Human capital lies at the heart of the learning process. Individuals learn through direct production experience and indirect experience passed on to them through education. Experience generates a repository of knowledge which is the source for new innovations, which in turn drive the process of technological progress.

So what is technology and how does it relate to knowledge, moreover what relevance natural resources? In one of its guises, technology can be considered as "knowledge combined with the appropriate means to transform materials, carriers of available energy, or other types of information from less to more desirable forms". The most general definition of technological distance is then information content.

Different types of information include - (links to come :)

How can we measure information, accepting that information in its various guises contributes to technological progress? We do not envisage ever measuring the flows of symbolic information through the economy however interesting. However, the information content for thermo-dynamic systems is exactly proportional to the general thermodynamic potential, which is also referred to as 'useful work'. The concept of useful work is discussed in greater detail elsewhere. Flows of useful work are required to organise all other forms of information (morphological, symbolic, knowledge).

The ratio of useful work U, delivered to primary natural resource exergy (available work) supplied R, describes the aggregate technical efficiency f, of natural resource exergy conversion. The technical efficiency (f = U/R) is a fraction equal to the thermal efficiency of the conversion process of raw primary exergy (for example oil, gas, coal, metals) into useful work (for example electricity).

The technical efficiency of exergy conversion is a physically quantifiable index of the combined impacts of human innovations, capital and labour quality improvements on the 'quality' of the flows of 'useful work' also referred to as thermodynamic information.

We fit a bi-logistic learning curve to the aggregate technical efficiency of primary exergy conversion from the US for the period 1900-2000. The empirical data and the model are presented in figure 3 above. The model captured the steady transition throughout the century. The period of slow improvement in the late 1960s (~4677Ej) and subsequent improvements since the oil crises of the 70s and 80s are reasonably well reproduced.

We also fit technical efficiency learning curves to data for the US for each of the three major fossil fuels (coal, oil, gas - single logistic model). More detailed results are presented in a draft report. The learning curves for each fuel reflects the history of exergy services they were used to provide and historical technology progress. The individual fits are not as pleasing as that for the aggregate measure, nevertheless they are statistically 'optimal'.

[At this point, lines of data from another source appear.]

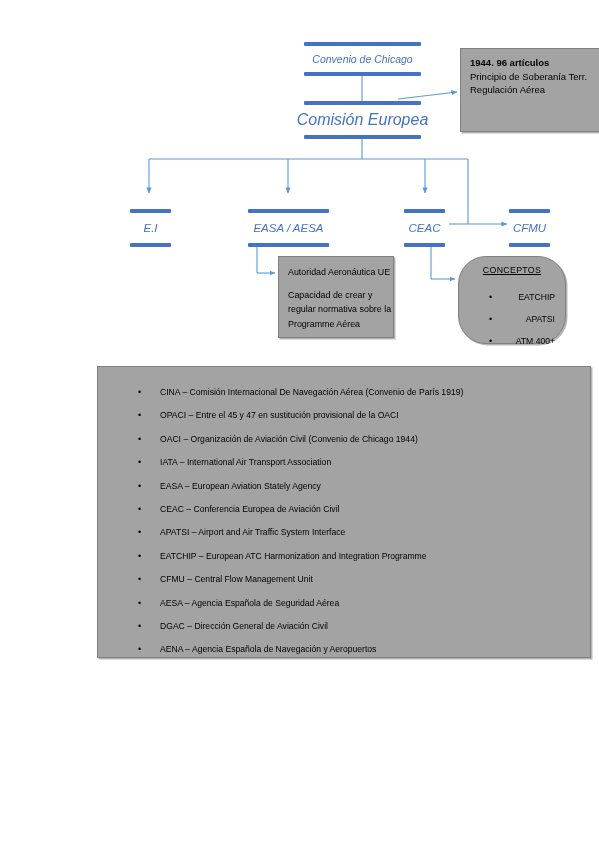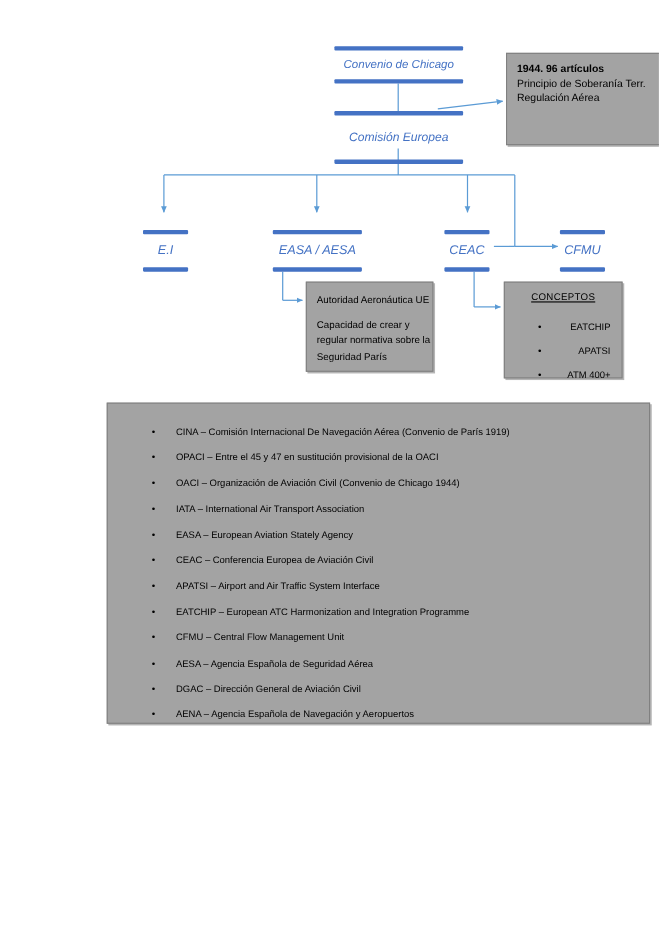"Comisión Europea" div.lbl { font-size: 11px -> 16px; height: 40px -> 30px }
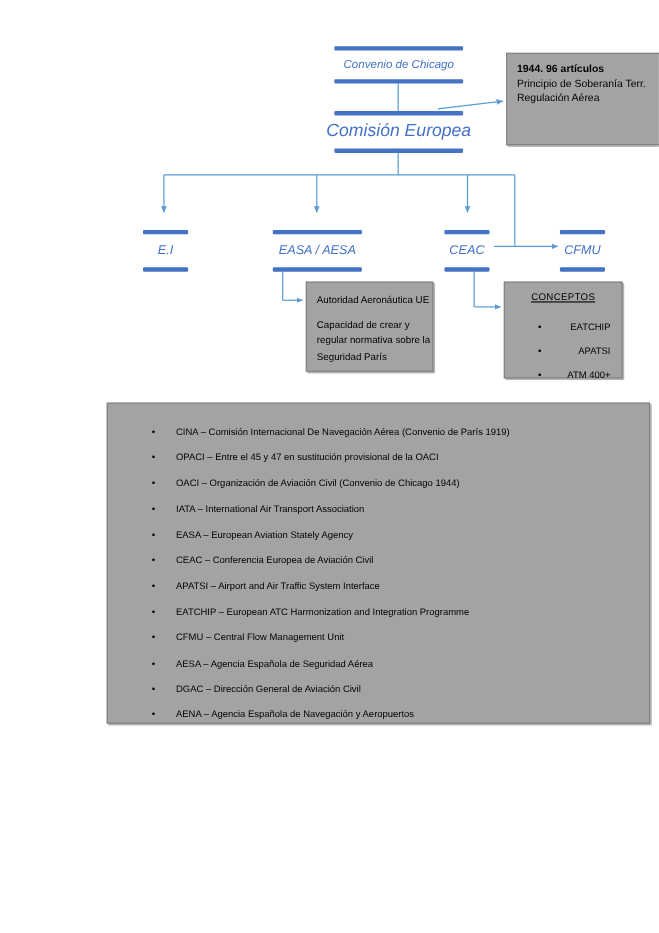"CONCEPTOS" div.obox { border-radius: none -> 28px }
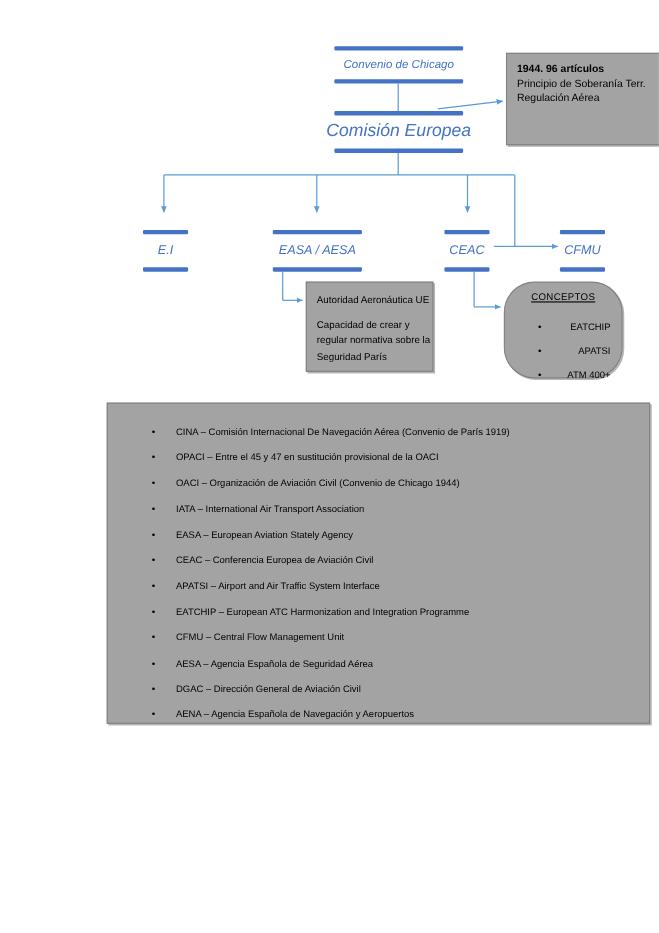"Seguridad París" div.line { text: Seguridad París -> Programme Aérea }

We sought reasons why the models for individual fuels poorly fit the empirically observed growth in technical efficiency. A solution became apparent by considering the dynamics of the process of technical efficiency change. A logistic model can be formulated as the net result of combining two processes, birth and death. However, the fitted model does not allow the technical efficiency to fall, as is the observed case for gas in the early 1970s as consumers substituted gas for oil in inefficient home space heating systems.